Last year I was fortunate enough to attend NeurIPS 2019. It was an amazing experience, I was able to meet lots of smart people and learned a ton. This post discusses my time at NeurIPS 2019
This December, I was lucky enough to be able to go to my first NeurIPS and present my work at the workshop Tackling Climate Change with AI. While it was exciting to be able to present my first paper at such a big workshop (and to give a spotlight talk, my talk starts at about the 33:30 mark), the real highlights were getting to hear about the amazing work being done by others in the field and networking with people. And I got to meet Richard Sutton, the godfather of Reinforcement Learning :open_mouth:! (Richard is the guy in the blue button down shirt in the photo)
- Conference Talks!
- Geometry Aware Neural Rendering
- Interaction of Model-Based RL and Meta RL
- Multi-Agent Interaction and Online Optimization in RL
- Towards a General AI-Agent Architecture
- Innate Bodies, Innate Brains, and Innate World Models
- Things I learned from this NeurIPS
In no particular order, the talks I especially enjoyed are:
- Josh Tobin’s talk on Geometry-Aware Neural Rendering.

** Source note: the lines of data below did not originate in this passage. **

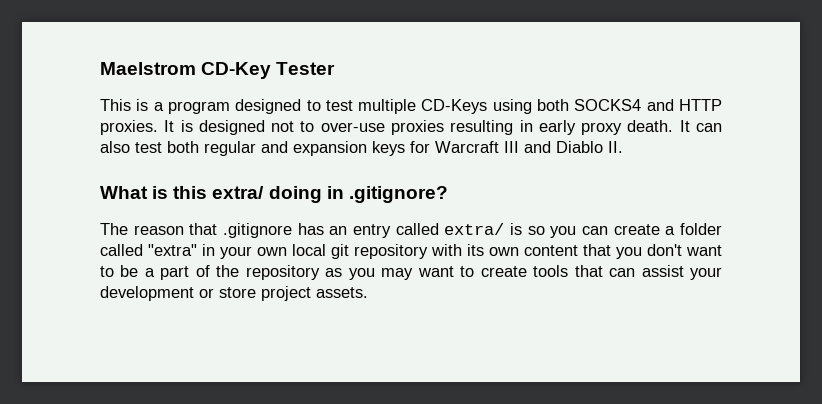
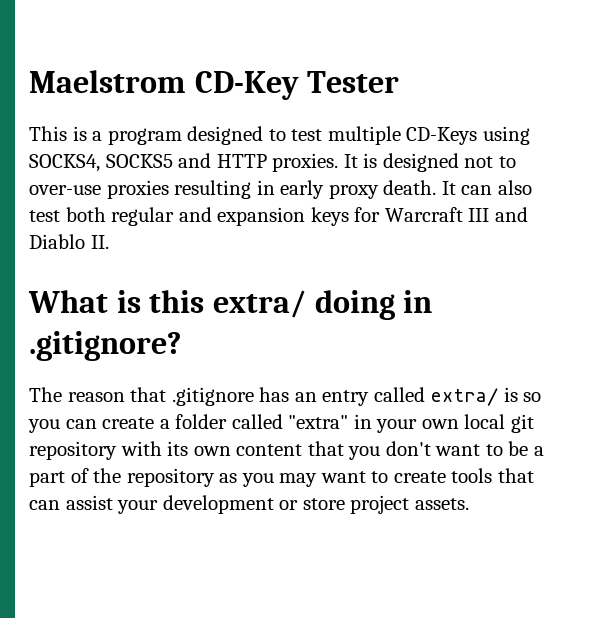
- This is a program designed to test multiple CD-Keys using both SOCKS4 and HTTP proxies.
+ This is a program designed to test multiple CD-Keys using SOCKS4, SOCKS5 and HTTP proxies.

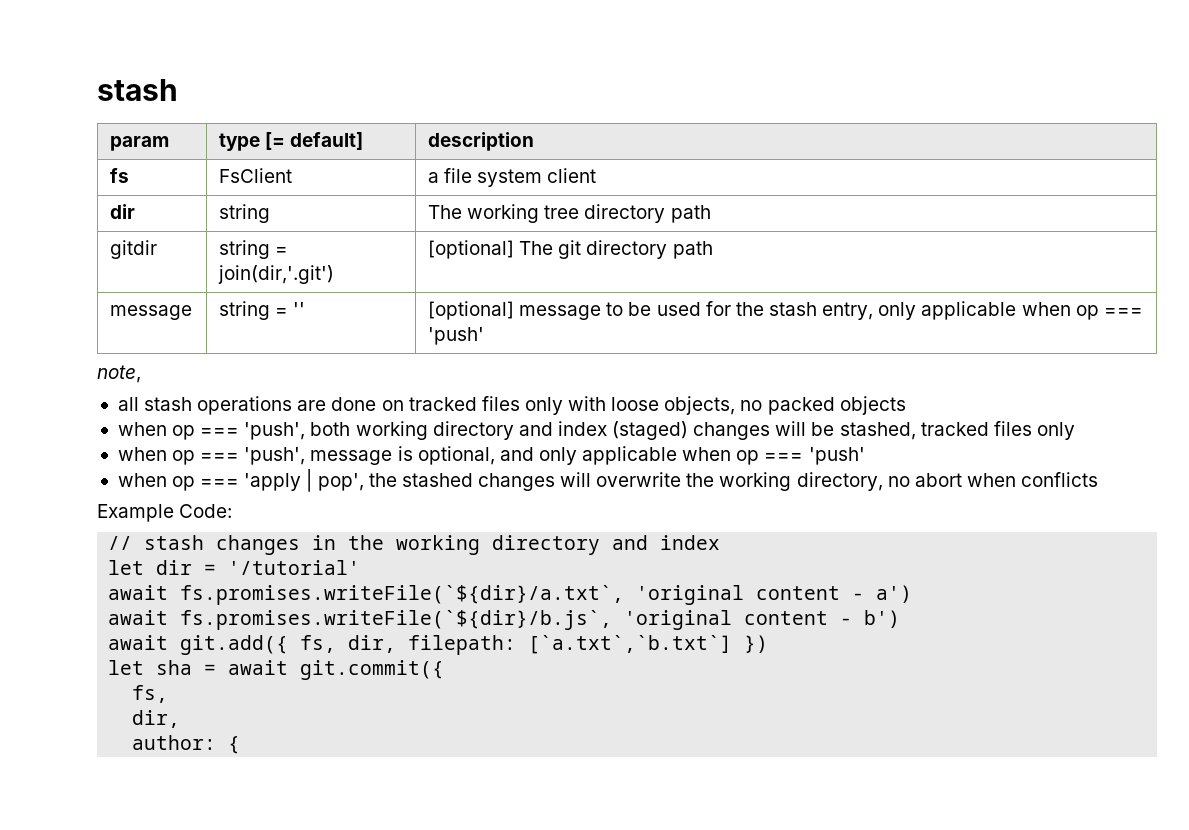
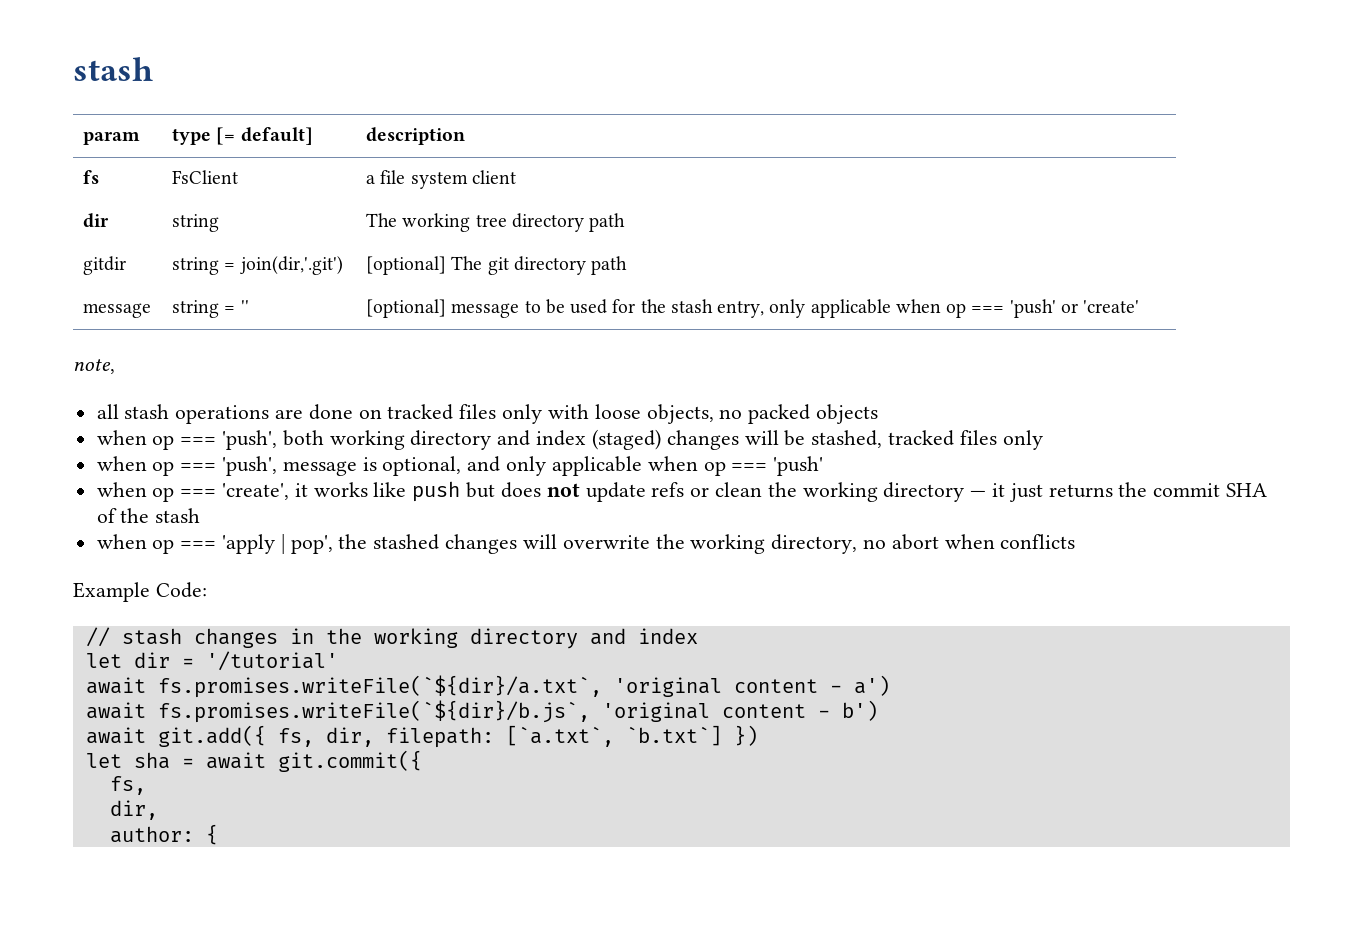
- message | string = '' | [optional] message to be used for the stash entry, only applicable when op === 'push'
+ message | string = '' | [optional] message to be used for the stash entry, only applicable when op === 'push' or 'create'
+ when op === 'create', it works like push but does not update refs or clean the working directory — it just returns the commit SHA of the stash
- await git.add({ fs, dir, filepath: [`a.txt`,`b.txt`] })
+ await git.add({ fs, dir, filepath: [`a.txt`, `b.txt`] })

- Pieter Abbeel’s talk on Better Model-Based RL through Meta-RL
- Igor Mordatch’s discussion of Multi-agent interaction and online optimization in RL
- Richard Sutton’s overview of next steps Towards a General AI-Agent Architecture (talk starts around the 15 minute mark)
- David Ha’s talk about Innate Bodies, Innate Brains, and Innate World Models
Please send me an email or leave a comment if you find some error or find a link relevant to the talks that you feel should be included.
I took some notes during each of the above talks. I’ll try to make sense of them below. My notes for some of the talks are sparse or end early. In this case, I tried to fill in the blanks but if you have the time and are interested enough, I strongly recommend watching the full talks, or at least looking through the slides.
Geometry Aware Neural Rendering
The problem being addressed here is that robots need to be able to understand the world in a robust way in order to be able to act reliably. Learning a policy to directly map from states to actions works for simple tasks, but starts to break down when tasks become complex. We want to use neural rendering to model the state of the world implicitly.
The work done here extends the Generative Query Network (GQN) to:
- higher dimensions in the images
- objects with greater degrees of freedom
- more realistic objects
They created an attention mechanism, called Epipolar Attention, to improve upon the original GQN. The talk concluded with the statement that: “Geometrically inspired neural network primitives improve implicit 3D understanding.”
Interaction of Model-Based RL and Meta RL
A big theme in this talk was how to make RL bridge the gap between RL’s horrible sample inefficiency and human’s comparably sample-efficient learning. Very quickly Pieter pointed out that Humans after 15 minutes of experience on an Atari typically outperform DQN after 115 hours of training. Humans are able to use their past experience to quickly pick up new tasks. I.e., if I am an athlete who plays hockey, maybe I can use many of the skills I learned from hockey to quickly perform well at lacrosse. We’d like to make machine learning algorithms also use their past experience to quickly pick up new skills. Enter meta-RL:
Meta RL (Super Briefly)
Typically the agent is an RNN, so that there is some memory of performing past tasks, which will be leveraged to quickly pick up new tasks. Different activations in the RNN means that the current policy is different from the last policy. And the meta training goal can be optimized using an existing reinforcement learning algorithm.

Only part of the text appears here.